• Exercise goal: Repeat the lines below exactly as written, please, from the line with "Jolie moi blue and - moi, gold: 48 -> 49" to the line with "Ladies jolie moi maxi - ladies,: 100 -> 150", both lines included, and no others.

═══ Given entries ═══

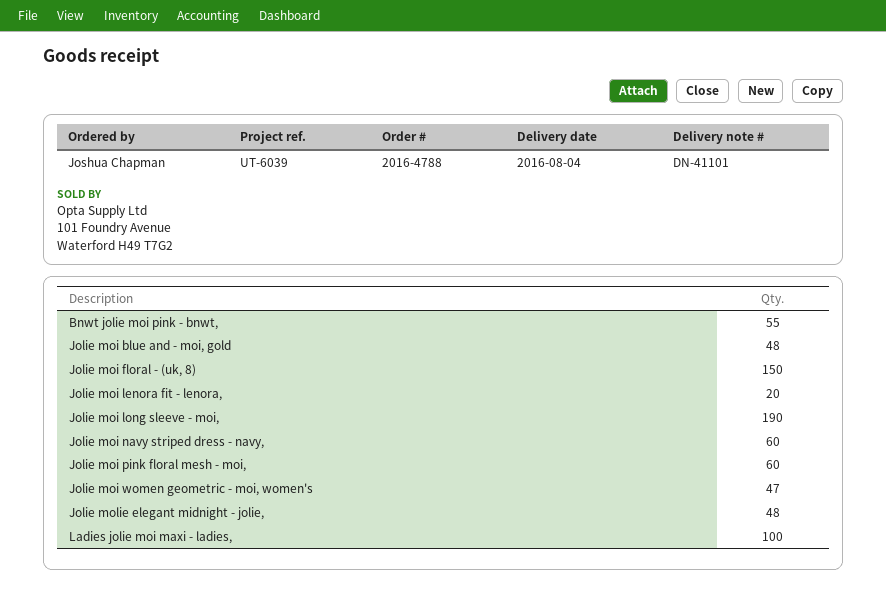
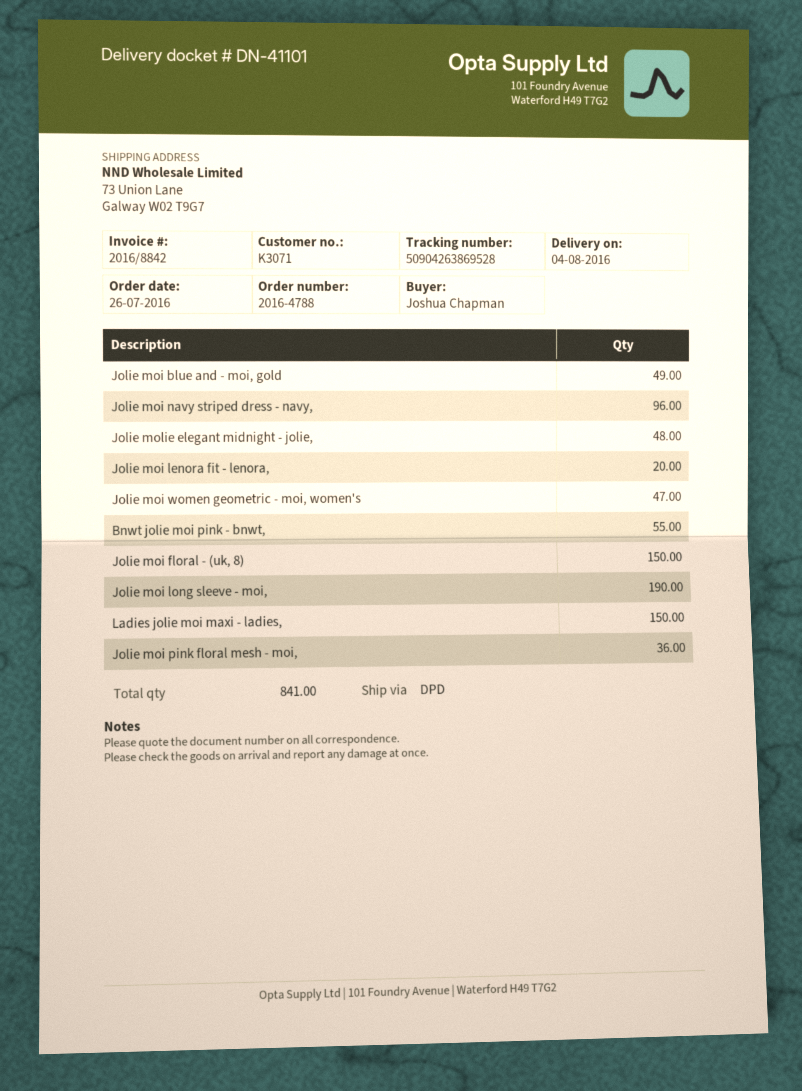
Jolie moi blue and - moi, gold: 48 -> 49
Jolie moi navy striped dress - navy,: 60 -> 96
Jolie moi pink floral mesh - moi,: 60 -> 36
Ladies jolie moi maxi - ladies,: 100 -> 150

═══
═══ Given entries ═══

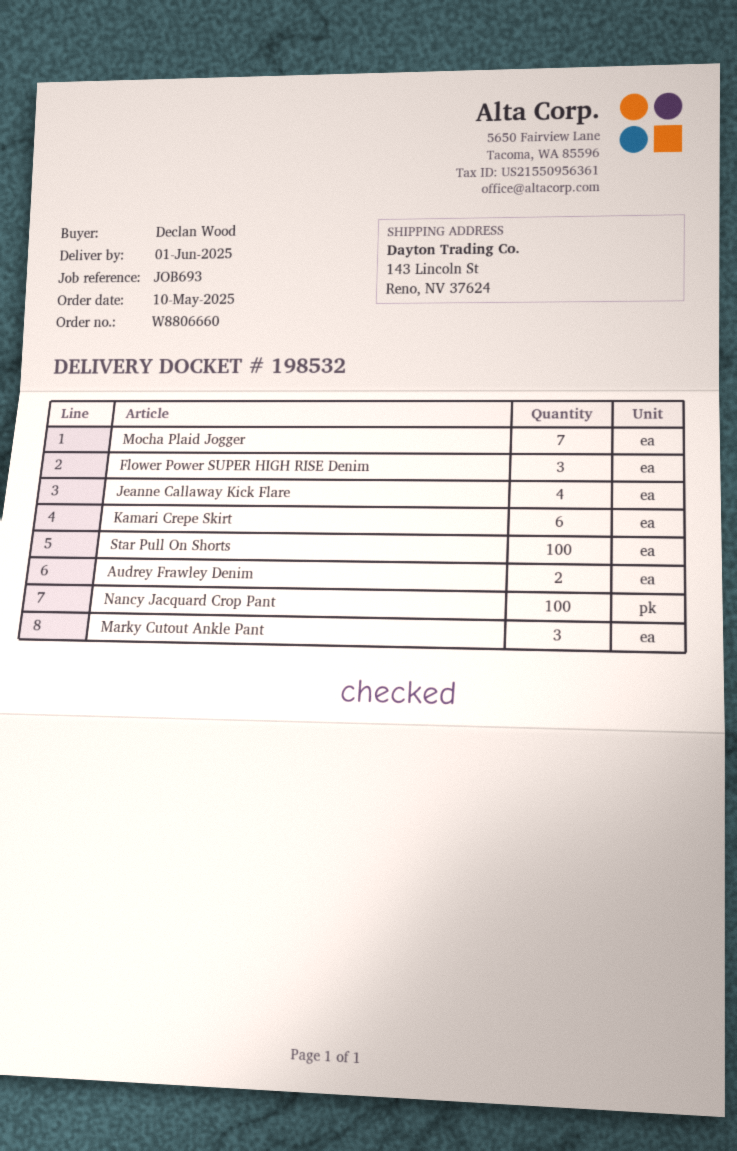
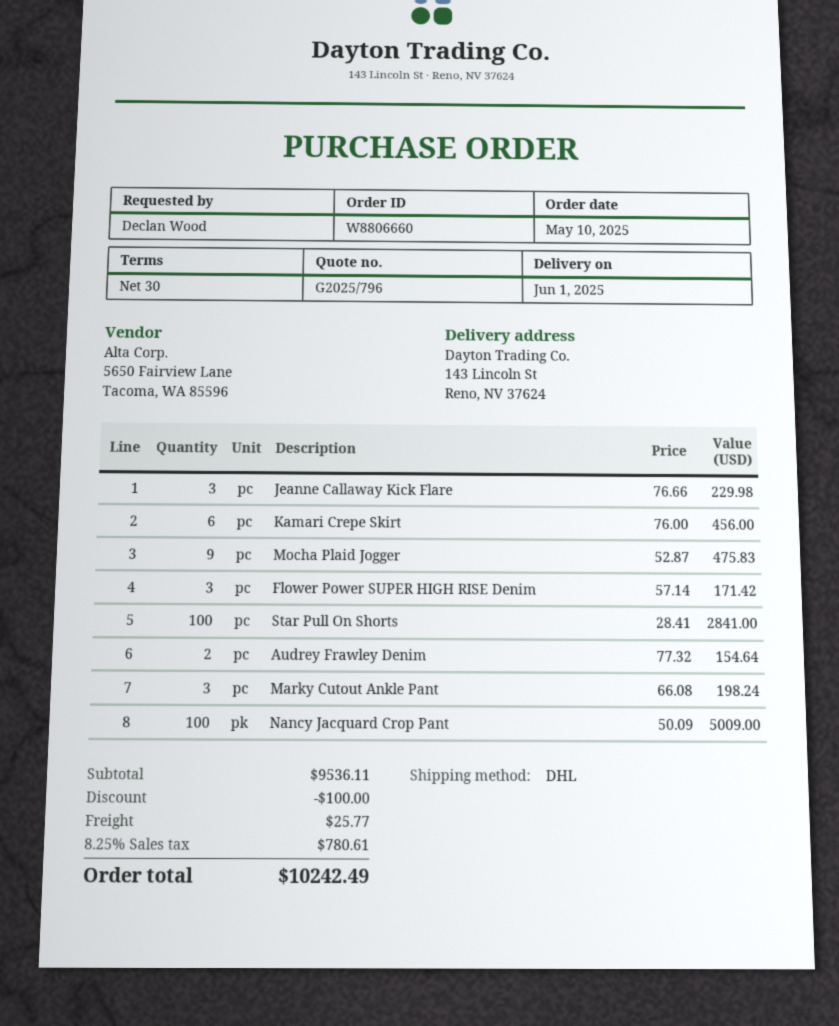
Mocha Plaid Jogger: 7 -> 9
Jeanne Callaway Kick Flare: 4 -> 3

═══
═══ Given entries ═══

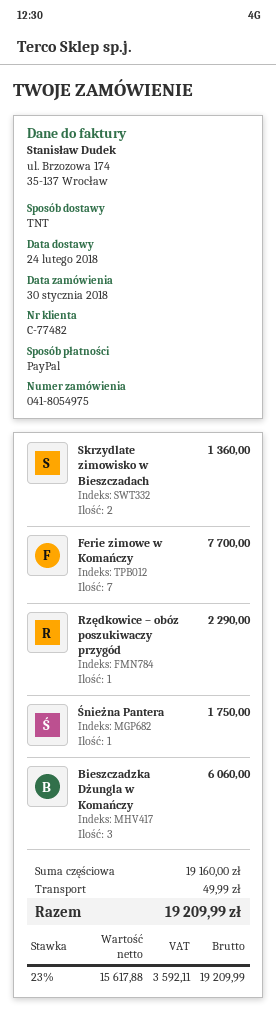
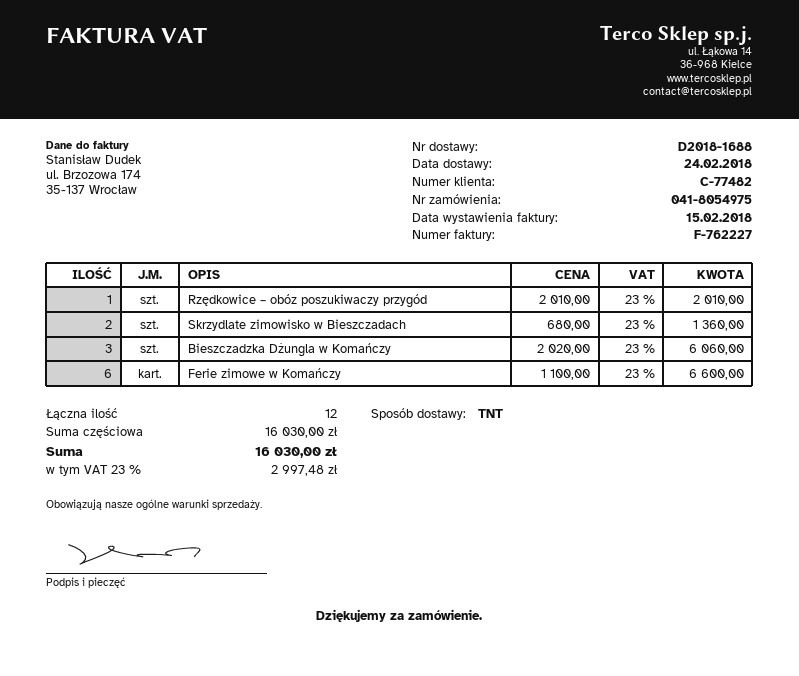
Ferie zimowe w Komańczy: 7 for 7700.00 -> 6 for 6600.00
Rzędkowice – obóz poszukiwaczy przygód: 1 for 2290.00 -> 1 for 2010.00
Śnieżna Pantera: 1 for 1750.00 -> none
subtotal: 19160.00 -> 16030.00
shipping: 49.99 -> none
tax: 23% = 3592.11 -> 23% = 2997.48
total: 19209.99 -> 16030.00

═══

• Reply:
Jolie moi blue and - moi, gold: 48 -> 49
Jolie moi navy striped dress - navy,: 60 -> 96
Jolie moi pink floral mesh - moi,: 60 -> 36
Ladies jolie moi maxi - ladies,: 100 -> 150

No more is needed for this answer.